• **WHAT IS REQUIRED**:
Provide only the number of lines in the listing that contain the string "Pubblica".

• **DATASET ENTRIES**:
—————

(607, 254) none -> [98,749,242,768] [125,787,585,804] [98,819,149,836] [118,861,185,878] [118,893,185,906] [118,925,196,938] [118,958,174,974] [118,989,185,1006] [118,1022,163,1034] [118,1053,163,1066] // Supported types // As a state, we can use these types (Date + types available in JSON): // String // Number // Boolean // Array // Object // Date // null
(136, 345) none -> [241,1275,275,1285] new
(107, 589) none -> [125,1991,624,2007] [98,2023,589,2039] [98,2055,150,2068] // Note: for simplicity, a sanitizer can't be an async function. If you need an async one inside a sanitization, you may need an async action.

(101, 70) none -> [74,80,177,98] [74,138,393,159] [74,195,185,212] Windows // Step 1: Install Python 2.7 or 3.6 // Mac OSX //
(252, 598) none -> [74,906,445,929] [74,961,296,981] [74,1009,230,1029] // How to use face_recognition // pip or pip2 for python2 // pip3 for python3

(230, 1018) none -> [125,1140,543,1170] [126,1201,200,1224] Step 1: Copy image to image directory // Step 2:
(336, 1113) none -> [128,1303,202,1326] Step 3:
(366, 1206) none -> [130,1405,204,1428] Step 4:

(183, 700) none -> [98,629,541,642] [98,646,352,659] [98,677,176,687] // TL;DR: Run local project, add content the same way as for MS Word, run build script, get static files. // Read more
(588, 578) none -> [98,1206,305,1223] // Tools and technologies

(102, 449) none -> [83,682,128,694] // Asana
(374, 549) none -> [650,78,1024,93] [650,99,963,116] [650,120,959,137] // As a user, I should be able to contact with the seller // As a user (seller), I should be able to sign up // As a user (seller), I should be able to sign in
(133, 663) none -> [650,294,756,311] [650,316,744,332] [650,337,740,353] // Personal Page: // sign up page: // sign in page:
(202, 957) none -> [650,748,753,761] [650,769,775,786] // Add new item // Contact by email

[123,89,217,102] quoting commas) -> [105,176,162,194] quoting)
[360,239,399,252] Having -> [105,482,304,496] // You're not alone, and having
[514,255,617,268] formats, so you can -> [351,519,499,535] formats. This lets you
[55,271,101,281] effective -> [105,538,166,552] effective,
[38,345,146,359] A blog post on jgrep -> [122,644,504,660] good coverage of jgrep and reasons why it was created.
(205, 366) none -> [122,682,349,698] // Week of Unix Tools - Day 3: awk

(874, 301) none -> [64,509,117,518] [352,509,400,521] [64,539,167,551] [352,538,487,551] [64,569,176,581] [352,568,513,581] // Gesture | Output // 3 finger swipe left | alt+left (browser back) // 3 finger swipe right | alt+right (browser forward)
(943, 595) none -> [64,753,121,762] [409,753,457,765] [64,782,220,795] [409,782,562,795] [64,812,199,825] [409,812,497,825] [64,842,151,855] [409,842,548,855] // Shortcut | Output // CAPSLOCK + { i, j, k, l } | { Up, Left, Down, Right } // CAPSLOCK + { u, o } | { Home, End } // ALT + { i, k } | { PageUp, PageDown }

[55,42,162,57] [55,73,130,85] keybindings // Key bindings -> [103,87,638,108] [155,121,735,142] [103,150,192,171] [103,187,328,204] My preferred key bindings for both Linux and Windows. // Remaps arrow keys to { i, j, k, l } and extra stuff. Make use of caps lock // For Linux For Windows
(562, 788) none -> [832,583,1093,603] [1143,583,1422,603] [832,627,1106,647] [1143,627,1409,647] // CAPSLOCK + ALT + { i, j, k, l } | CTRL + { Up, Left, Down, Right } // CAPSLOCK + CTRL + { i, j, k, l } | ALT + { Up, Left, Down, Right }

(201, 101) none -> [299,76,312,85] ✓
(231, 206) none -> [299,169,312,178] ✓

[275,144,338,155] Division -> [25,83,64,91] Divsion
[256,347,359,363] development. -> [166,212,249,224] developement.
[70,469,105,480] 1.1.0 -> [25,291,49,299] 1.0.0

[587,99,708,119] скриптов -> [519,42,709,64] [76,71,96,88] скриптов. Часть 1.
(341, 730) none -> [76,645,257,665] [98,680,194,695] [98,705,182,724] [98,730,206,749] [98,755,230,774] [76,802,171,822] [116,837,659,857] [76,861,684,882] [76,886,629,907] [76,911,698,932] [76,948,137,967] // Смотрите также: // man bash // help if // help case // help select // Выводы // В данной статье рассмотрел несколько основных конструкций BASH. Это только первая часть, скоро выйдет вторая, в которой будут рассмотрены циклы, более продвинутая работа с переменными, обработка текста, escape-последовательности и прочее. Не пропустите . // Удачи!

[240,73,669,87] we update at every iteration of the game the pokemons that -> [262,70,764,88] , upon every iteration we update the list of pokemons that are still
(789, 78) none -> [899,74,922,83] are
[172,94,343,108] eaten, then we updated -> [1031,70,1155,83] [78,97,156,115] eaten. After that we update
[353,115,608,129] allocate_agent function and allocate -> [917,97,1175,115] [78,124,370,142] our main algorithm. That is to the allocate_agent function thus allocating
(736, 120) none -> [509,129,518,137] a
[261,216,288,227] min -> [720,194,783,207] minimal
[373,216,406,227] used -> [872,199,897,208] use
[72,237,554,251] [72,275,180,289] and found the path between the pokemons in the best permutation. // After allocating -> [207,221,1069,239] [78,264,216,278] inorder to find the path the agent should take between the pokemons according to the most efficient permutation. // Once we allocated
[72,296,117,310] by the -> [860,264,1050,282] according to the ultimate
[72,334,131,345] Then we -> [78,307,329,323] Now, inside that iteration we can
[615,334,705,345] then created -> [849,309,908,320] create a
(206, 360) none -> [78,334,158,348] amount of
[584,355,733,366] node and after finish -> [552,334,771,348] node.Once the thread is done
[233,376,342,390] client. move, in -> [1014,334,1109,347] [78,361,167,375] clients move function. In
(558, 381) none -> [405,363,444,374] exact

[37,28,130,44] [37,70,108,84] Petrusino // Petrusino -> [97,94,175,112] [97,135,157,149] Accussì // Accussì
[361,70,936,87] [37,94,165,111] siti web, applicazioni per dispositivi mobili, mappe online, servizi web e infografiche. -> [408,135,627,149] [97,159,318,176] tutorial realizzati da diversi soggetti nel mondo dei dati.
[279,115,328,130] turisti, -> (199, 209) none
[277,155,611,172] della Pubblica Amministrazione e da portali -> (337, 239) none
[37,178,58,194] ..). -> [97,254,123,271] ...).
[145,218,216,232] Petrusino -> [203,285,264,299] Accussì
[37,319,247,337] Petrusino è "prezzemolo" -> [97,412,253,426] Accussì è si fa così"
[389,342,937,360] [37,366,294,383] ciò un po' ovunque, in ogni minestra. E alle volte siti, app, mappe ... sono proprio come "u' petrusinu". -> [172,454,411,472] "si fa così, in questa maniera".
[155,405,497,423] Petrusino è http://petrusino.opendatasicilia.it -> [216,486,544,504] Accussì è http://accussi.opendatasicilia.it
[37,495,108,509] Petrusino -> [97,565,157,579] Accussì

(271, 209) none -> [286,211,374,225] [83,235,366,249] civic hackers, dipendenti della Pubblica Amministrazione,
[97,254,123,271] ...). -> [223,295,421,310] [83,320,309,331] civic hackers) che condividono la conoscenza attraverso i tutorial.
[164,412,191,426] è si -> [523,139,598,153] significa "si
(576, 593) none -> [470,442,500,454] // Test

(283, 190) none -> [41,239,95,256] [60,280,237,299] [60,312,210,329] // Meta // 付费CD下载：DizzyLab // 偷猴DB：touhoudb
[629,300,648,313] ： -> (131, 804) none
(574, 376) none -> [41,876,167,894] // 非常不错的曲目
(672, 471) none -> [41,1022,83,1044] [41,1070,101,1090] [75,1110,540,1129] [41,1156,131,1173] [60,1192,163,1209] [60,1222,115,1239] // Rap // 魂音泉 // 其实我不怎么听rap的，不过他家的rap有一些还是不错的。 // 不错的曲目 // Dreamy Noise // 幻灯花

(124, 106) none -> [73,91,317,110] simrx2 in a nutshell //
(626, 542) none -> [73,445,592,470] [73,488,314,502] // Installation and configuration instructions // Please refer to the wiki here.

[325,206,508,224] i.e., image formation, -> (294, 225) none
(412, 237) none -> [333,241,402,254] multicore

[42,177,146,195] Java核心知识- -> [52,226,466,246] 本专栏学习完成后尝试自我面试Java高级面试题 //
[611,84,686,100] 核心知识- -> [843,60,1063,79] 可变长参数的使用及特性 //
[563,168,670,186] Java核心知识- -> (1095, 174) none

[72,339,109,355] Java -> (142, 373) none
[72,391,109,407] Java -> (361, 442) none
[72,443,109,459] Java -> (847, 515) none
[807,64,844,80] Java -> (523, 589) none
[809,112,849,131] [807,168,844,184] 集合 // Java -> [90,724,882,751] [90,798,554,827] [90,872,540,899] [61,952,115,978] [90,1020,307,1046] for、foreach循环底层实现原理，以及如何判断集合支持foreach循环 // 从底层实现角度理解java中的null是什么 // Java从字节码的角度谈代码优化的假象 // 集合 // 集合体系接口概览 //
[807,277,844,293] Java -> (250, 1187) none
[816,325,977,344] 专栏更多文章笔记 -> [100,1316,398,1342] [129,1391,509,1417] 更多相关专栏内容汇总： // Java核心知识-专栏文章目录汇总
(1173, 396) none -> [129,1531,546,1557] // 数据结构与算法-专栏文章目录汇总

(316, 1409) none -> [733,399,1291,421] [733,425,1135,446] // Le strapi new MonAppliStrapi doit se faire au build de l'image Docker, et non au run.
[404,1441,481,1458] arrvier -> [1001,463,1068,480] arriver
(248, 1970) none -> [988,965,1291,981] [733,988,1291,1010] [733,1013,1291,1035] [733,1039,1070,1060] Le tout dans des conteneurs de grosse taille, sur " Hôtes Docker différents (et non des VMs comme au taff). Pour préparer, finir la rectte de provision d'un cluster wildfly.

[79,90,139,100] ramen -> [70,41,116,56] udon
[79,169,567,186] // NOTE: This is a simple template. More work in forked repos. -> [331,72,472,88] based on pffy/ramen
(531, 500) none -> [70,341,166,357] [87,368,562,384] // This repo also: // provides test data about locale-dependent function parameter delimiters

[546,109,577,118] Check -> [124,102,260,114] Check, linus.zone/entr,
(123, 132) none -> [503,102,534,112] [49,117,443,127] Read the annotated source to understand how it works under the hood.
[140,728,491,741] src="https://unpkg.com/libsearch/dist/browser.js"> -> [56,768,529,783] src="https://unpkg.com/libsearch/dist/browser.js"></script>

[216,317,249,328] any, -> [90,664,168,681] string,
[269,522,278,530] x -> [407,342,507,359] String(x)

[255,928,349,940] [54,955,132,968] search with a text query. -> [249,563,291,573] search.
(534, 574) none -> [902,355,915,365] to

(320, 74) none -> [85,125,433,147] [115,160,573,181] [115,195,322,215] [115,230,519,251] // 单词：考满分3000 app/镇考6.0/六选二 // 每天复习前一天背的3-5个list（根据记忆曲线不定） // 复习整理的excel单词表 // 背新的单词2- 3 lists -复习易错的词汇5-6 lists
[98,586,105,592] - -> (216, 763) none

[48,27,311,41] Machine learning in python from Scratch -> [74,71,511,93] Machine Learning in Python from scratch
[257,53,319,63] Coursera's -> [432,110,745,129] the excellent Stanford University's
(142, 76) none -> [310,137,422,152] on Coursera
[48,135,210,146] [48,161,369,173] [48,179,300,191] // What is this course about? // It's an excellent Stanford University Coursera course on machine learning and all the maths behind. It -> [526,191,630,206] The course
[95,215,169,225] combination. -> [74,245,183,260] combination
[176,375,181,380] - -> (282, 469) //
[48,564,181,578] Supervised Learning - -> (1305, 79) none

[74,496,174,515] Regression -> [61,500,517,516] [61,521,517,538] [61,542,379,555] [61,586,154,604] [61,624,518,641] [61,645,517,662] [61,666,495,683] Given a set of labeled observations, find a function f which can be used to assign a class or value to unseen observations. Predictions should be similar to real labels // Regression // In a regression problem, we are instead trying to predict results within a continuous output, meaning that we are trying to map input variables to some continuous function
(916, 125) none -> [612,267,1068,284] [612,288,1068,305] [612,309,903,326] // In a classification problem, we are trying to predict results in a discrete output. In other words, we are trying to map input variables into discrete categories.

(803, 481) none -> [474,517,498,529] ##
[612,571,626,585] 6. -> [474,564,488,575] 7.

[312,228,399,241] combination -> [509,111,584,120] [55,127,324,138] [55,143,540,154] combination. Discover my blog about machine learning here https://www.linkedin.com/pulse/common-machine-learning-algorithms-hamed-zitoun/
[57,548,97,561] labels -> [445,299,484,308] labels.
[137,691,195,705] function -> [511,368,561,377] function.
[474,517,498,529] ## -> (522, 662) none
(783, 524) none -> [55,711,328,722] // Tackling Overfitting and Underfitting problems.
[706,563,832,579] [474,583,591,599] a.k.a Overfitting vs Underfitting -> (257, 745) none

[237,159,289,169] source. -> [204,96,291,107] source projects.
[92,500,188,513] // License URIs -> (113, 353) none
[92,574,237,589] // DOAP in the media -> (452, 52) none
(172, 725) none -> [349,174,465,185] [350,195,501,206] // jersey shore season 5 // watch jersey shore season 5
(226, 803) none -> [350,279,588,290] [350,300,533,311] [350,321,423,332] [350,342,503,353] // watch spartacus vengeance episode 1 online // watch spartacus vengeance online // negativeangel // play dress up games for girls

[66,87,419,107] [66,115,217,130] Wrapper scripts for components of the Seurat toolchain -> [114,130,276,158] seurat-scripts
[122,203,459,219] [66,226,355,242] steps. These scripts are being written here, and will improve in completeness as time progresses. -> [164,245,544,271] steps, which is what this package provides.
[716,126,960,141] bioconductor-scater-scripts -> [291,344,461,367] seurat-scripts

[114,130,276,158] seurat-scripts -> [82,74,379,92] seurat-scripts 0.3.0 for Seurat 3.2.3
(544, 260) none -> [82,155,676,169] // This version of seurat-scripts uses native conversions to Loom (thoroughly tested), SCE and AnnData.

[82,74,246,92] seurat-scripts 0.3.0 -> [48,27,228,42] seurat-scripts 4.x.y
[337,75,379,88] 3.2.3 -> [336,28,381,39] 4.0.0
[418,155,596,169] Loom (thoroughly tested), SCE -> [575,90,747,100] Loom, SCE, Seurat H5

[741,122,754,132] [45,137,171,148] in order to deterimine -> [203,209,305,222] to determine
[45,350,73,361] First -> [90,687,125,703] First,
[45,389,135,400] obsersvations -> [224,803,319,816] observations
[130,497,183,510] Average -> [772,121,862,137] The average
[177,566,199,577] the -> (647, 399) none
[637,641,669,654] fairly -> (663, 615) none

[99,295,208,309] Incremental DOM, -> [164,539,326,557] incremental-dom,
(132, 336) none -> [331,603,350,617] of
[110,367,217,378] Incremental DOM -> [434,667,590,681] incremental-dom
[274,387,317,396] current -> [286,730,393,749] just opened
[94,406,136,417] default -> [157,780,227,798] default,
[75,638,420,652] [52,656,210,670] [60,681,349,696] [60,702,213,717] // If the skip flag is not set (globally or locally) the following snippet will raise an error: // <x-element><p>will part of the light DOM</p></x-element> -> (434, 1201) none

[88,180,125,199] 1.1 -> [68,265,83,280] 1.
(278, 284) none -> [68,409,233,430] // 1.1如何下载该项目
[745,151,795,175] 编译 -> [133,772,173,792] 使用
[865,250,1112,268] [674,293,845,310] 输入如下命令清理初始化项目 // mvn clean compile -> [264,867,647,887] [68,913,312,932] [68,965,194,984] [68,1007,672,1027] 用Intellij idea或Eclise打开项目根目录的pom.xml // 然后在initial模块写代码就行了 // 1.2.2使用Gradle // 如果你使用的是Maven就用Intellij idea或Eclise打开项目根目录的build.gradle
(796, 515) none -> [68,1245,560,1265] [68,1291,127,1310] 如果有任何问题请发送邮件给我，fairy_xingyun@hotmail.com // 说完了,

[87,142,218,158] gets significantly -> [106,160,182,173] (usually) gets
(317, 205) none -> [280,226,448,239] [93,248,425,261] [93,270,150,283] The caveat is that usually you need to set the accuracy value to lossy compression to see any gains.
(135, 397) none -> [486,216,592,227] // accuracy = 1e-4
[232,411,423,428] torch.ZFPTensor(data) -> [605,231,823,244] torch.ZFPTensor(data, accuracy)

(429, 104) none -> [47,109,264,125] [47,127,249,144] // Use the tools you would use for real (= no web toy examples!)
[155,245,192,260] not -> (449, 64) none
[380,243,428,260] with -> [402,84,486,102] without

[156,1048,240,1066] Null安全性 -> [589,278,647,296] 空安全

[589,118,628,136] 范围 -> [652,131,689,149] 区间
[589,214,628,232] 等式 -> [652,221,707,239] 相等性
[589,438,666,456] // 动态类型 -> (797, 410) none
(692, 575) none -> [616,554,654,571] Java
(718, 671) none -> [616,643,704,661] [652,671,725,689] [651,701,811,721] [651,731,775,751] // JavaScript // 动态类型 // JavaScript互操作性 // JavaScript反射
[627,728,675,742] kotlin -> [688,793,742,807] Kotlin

—————

• **WRITTEN RESPONSE**:
2